So, I originally created this recipe for a guy I was interested in. Of course I had a “trial run” with my friend, Lynn, to make sure it was as delicious as it sounded in my head. The recipe was a success! (The guy? Not the right one.)

IMG_1524

Ingredients:

Scallops:

1 lb sea scallops

1 lime, juiced

2 Tbsp cilantro, chopped

1 tsp crushed dried red chile flakes

1 Tbsp extra virgin olive oil

salt and pepper to taste

Mango Salsa:

1 mango, diced

1/2 red onion, diced

1/2 red bell pepper, diced

2 Tbsp cilantro, chopped

1 lime, juiced

pinch of cayenne pepper (more if you like it spicy)

salt to taste

Salad:

4 cups romaine lettuce, spinach or arugula

2 avocados, chopped

8 slices of nitrate free turkey bacon

1 bunch asparagus, steamed and cut into 2 in. lengths

6 carrots, chopped

1/8 cup macadamia nuts, crushed

Directions:

1. Chop asparagus into 2-inch pieces, steam for 3-5 minutes, blanch with cold water, pat dry and set aside for salad.

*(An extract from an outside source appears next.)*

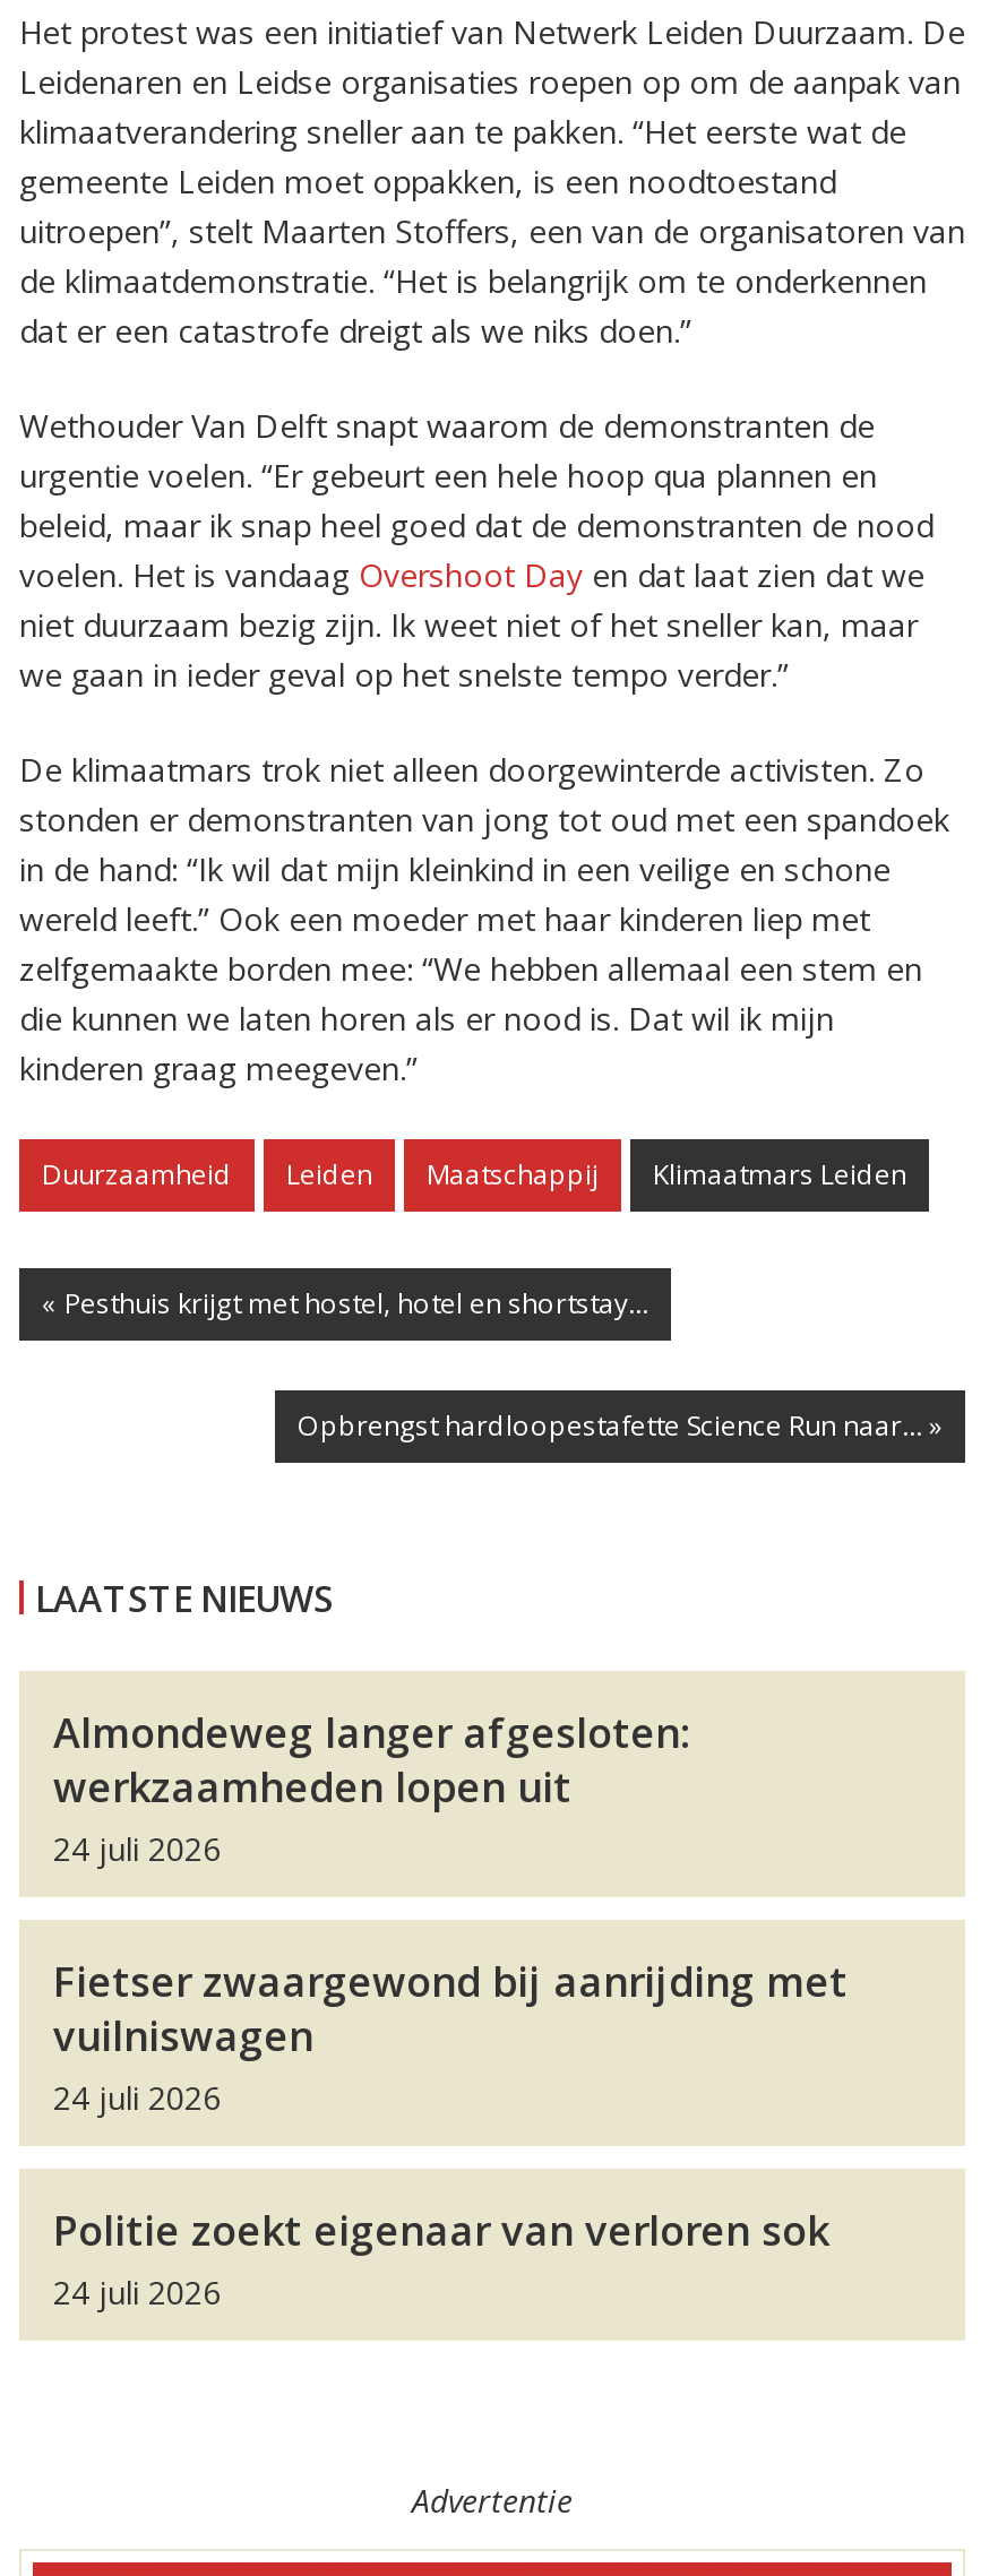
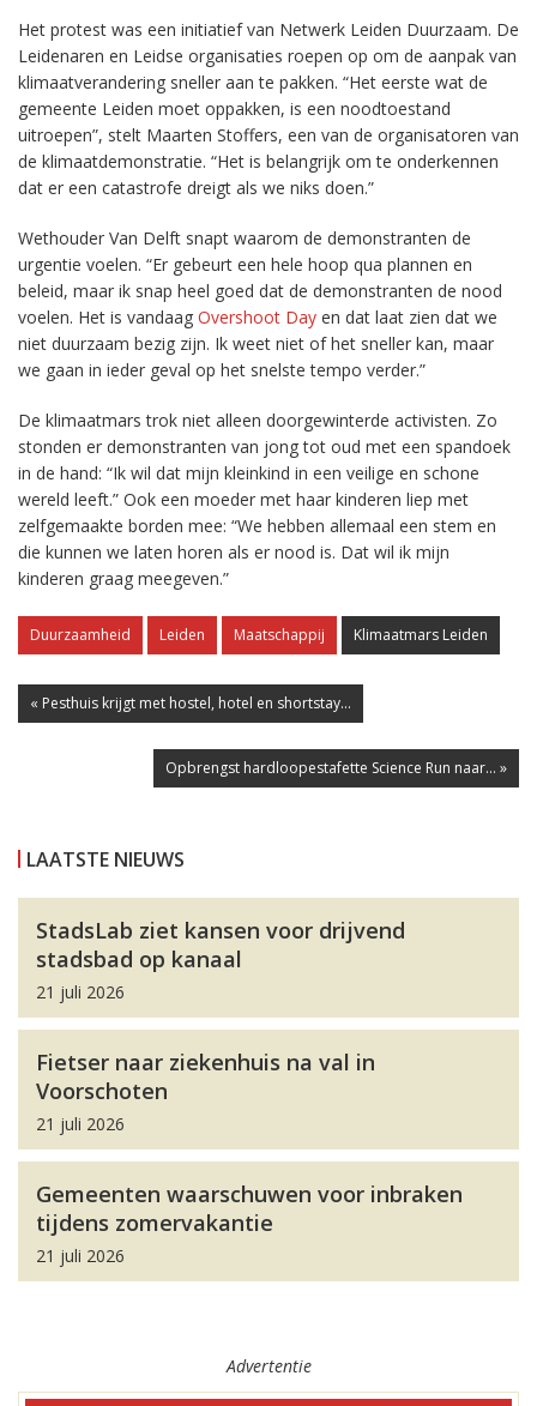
[53,1705,689,1870] Almondeweg langer afgesloten: | werkzaamheden lopen uit | 24 juli 2026 -> [36,916,405,1003] StadsLab ziet kansen voor drijvend | stadsbad op kanaal | 21 juli 2026
[53,1954,848,2119] Fietser zwaargewond bij aanrijding met | vuilniswagen | 24 juli 2026 -> [36,1048,375,1135] Fietser naar ziekenhuis na val in | Voorschoten | 21 juli 2026
[53,2203,829,2314] Politie zoekt eigenaar van verloren sok | 24 juli 2026 -> [36,1180,463,1267] Gemeenten waarschuwen voor inbraken | tijdens zomervakantie | 21 juli 2026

2. Place scallops in sauté pan with olive oil, lime juice, red chili flakes, cilantro, salt and pepper. Let sit for 10 minutes. Cook over medium low heat for 5 minutes each side or until scallops are opaque.

3. While scallops are sitting and marinading, bake bacon for 20 minutes at 350°. Drain grease or pat dry with a towel. Chop and set aside.

4. To make salsa, combine all salsa ingredients in a dish and mix well.

5. Combine all salad ingredients together and top with scallops and salsa.